The nasolabial angle usually varies between 97 and 110° in females,15,16 and varies according to some authors, this data was evaluated before and after the procedure and we obtained the following results, 85° and 113°, respectively. Showing and confirming, according to the literature, that there was an increase in this angle, justifying the lip repositioning after the Perfect Nose technique®.

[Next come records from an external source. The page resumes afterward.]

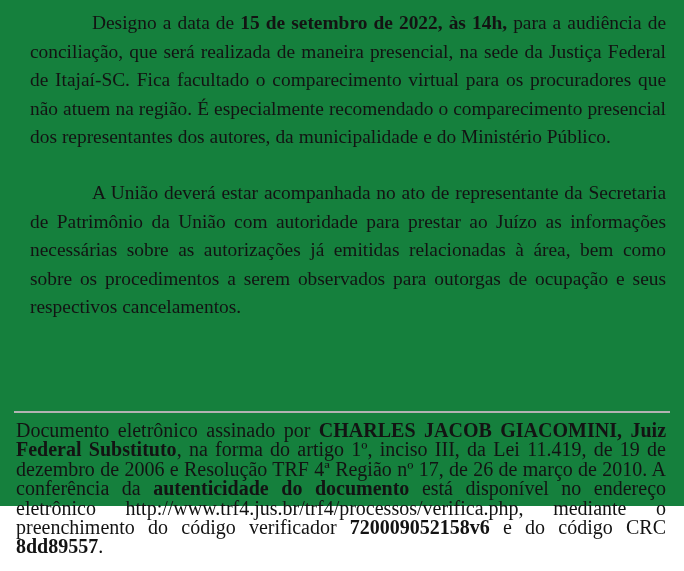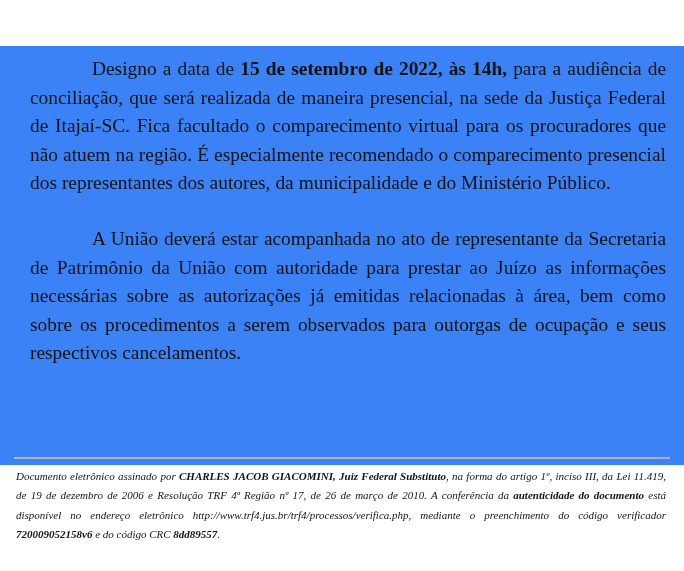--- a/index.html
+++ b/index.html
@@ -19,10 +19,9 @@
   .page {
     position: relative;
     width: 684px;
-    height: 419px;
+    height: 506px;
     box-sizing: border-box;
-    background: #3b82f6;
-    margin-top: 46px;
+    background: #15803d;
   }
   
   .body-area {

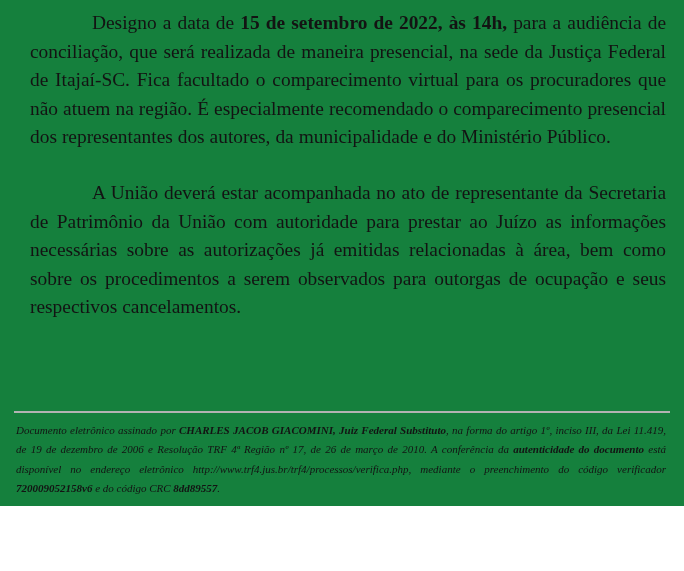--- a/index.html
+++ b/index.html
@@ -66,14 +66,13 @@
     width: 650px;
   }
   .footer-text {
-    font-size: 11px;
+    font-size: 20px;
     line-height: 19.4px;
     text-align: justify;
     text-justify: inter-word;
     margin: 0;
     color: #131313;
     hyphens: none;
-    font-style: italic;
   }
   .footer-text b {
     font-weight: bold;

It was also possible to note that gender has a great influence on these characteristics, as they differ significantly in terms of facial characteristics, if they belong to different genders.13

Among the options used to attribute the aesthetics of the middle third of the face, the nose, being in the center of the face, is the central landmark and knowing that the proportions and nasal symmetry are directly linked to stipulating patterns, automatically influence lip repositioning.14

the perfect nose®It is a surgical procedure, minimally invasive when compared to a rhinoplasty, practically painless, with low risks when performed by a trained professional. And that provides satisfactory results.11

Thus, even with methodological limitations, as it is a subjective analysis of the soft tissues, as well as a cephalometric analysis and a well-executed technique by the professional, it can be argued that this technique provides the repositioning of the lips, when supported by proportionality in soft tissues, influencing the beauty of the facial profile, as analyzed in other studies.14,17

Conclusion

Facial aesthetics has the initial objective of determining the facial type, in order to promote balance and harmony between the hard tissues (teeth and bones) and the soft tissues that make up the face. With the aim of evaluating and defining a harmonious facial profile, the Cephalometric Analysis of Soft Tissues (ACTM), the tracings were performed in the lateral teleradiography, both before and after the procedure, being the most used techniques to study the contour, relation of the tissues hard on soft tissue. We concluded the comparative study between subjective facial analysis and cephalometric analysis with a positive result and a significant lip repositioning resulting from the Perfect nose® technique. In addition to the satisfactory result, it brought an improvement in the facial profile and a significant increase in the patient's self-esteem.

Acknowledgments

None.

Conflicts of interest

Authors declare there is no conflict of interest.